Return the lines of the data below in which the string "場所を選べないという点もアカデミアを離れる大きい理由の一つです" occurs.

*** Data excerpts

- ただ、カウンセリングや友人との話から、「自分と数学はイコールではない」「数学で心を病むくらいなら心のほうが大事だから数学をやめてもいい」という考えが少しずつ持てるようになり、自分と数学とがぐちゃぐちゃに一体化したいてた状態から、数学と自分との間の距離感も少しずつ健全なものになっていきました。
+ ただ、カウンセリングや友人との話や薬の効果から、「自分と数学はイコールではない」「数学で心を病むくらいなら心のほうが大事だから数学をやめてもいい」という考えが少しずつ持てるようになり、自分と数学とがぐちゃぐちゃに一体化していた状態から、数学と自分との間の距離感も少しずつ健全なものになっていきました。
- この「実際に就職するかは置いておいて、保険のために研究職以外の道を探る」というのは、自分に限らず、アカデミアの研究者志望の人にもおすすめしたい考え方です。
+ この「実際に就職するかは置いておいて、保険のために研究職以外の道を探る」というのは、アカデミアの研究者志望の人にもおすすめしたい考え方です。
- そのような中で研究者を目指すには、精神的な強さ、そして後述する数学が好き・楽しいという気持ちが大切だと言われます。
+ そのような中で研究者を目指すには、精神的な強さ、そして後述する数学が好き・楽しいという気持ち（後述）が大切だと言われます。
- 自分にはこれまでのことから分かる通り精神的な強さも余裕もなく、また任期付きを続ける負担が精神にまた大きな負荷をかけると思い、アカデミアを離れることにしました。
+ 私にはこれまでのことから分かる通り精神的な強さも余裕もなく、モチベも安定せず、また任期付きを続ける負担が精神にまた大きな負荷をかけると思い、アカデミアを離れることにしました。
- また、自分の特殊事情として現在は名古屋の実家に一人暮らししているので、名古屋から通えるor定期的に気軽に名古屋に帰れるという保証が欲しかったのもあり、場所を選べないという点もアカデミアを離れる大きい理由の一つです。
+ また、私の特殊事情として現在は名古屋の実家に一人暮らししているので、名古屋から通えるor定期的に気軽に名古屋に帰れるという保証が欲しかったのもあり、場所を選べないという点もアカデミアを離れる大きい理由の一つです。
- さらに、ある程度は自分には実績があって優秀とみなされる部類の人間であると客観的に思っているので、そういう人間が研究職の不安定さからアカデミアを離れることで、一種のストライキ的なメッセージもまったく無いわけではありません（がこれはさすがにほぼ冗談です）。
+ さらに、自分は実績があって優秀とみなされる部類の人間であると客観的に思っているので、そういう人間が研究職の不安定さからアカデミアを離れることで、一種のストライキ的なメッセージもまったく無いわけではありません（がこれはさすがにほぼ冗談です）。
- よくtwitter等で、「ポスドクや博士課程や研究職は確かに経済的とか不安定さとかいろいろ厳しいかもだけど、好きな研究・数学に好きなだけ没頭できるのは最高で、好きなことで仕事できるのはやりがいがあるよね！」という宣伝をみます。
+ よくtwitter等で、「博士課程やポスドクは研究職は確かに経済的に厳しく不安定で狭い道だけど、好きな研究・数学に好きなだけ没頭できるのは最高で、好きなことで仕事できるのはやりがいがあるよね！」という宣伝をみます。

******

Worked solution
- また、自分の特殊事情として現在は名古屋の実家に一人暮らししているので、名古屋から通えるor定期的に気軽に名古屋に帰れるという保証が欲しかったのもあり、場所を選べないという点もアカデミアを離れる大きい理由の一つです。
+ また、私の特殊事情として現在は名古屋の実家に一人暮らししているので、名古屋から通えるor定期的に気軽に名古屋に帰れるという保証が欲しかったのもあり、場所を選べないという点もアカデミアを離れる大きい理由の一つです。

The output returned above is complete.